A corporation is a separate and distinct legal entity under the law. A corporation is established by filing a Certificate of Incorporation, which an incorporator or the shareholders generally submit.  

The shareholders vote for the members of the board of directors. The board members hire the Chief Executive Officer (CEO) to oversee all aspects of running the company. 

Some of the critical characteristics of a corporation:

  • Double Taxation. A corporation is, by default, a “C” corporation for federal tax purposes. C corporations pay income taxes directly, and any dividend distributions to shareholders are generally subject to taxes. 
  • Separate Legal Identity.

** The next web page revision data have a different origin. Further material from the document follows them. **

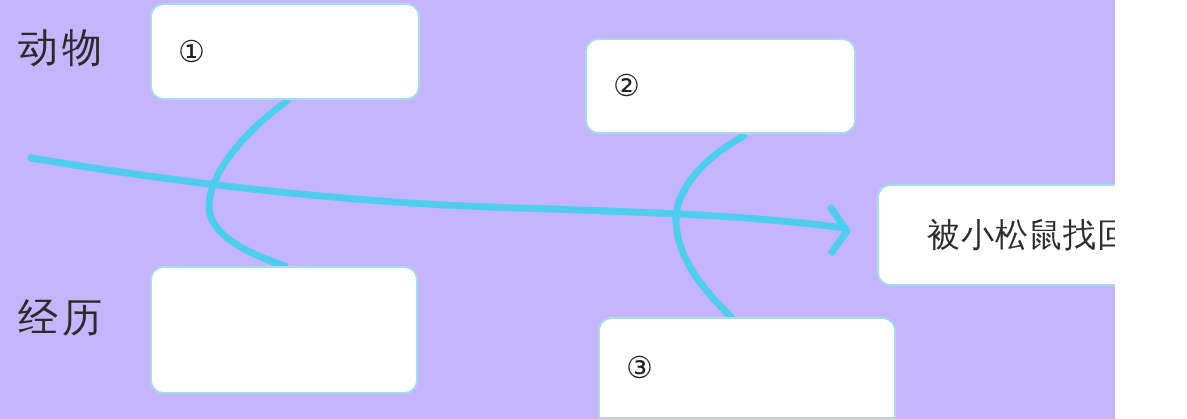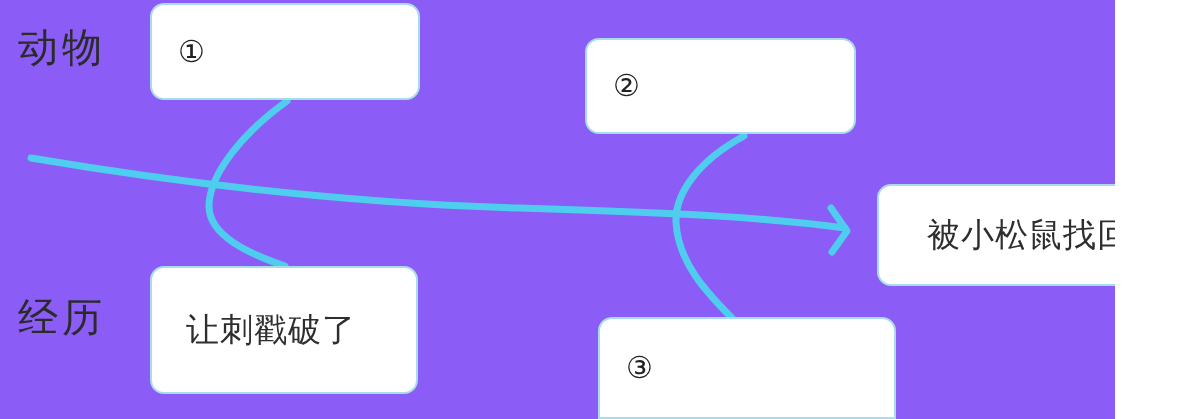--- a/index.html
+++ b/index.html
@@ -11,7 +11,7 @@
     position: relative;
     width: 1115px;
     height: 419px;
-    background: #8b5cf6;
+    background: #c4b5fd;
     overflow: hidden;
     font-family: "Liberation Serif", "DejaVu Serif", serif;
   }

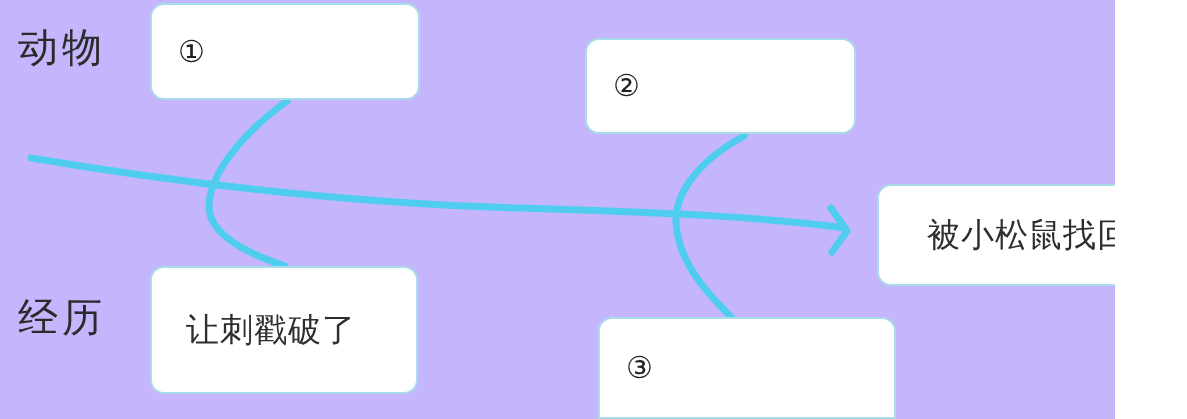--- a/index.html
+++ b/index.html
@@ -104,7 +104,6 @@
 
   <div class="node-box" id="box-pierced">
     <div class="node-text">
-      <div>让刺戳破了</div>
     </div>
   </div>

A corporation conducts its business apart from its shareholders and provides limited liability protection to its shareholders, directors, employees, and officers. A corporation can own assets, borrow money, enter into contracts, sue or be sued.
  • Transfer of Ownership. Shares of stock in a corporation are generally treated as personal property under state law, which means they are easily transferable. In contrast, LLC membership units are often subject to transfer restrictions as outlined in the LLC Operating Agreement. This is a primary reason why most publicly traded companies are organized as corporations.  
  • Continuous Life. Most corporations have perpetual life, meaning they will continue to exist and operate even if the board members, officers, employees, or shareholders withdraw from the organization. 

In the United States, the State of Delaware is one of the most popular jurisdictions to form a corporation, LLC, or various other legal entities.

Business owners have many options when it comes to selecting a business entity. Some of the most popular entity types include:

Entity selection will vary greatly depending upon the desired ownership structure, type of business activities, nature and location of operations, desired tax treatment, and sources of capital.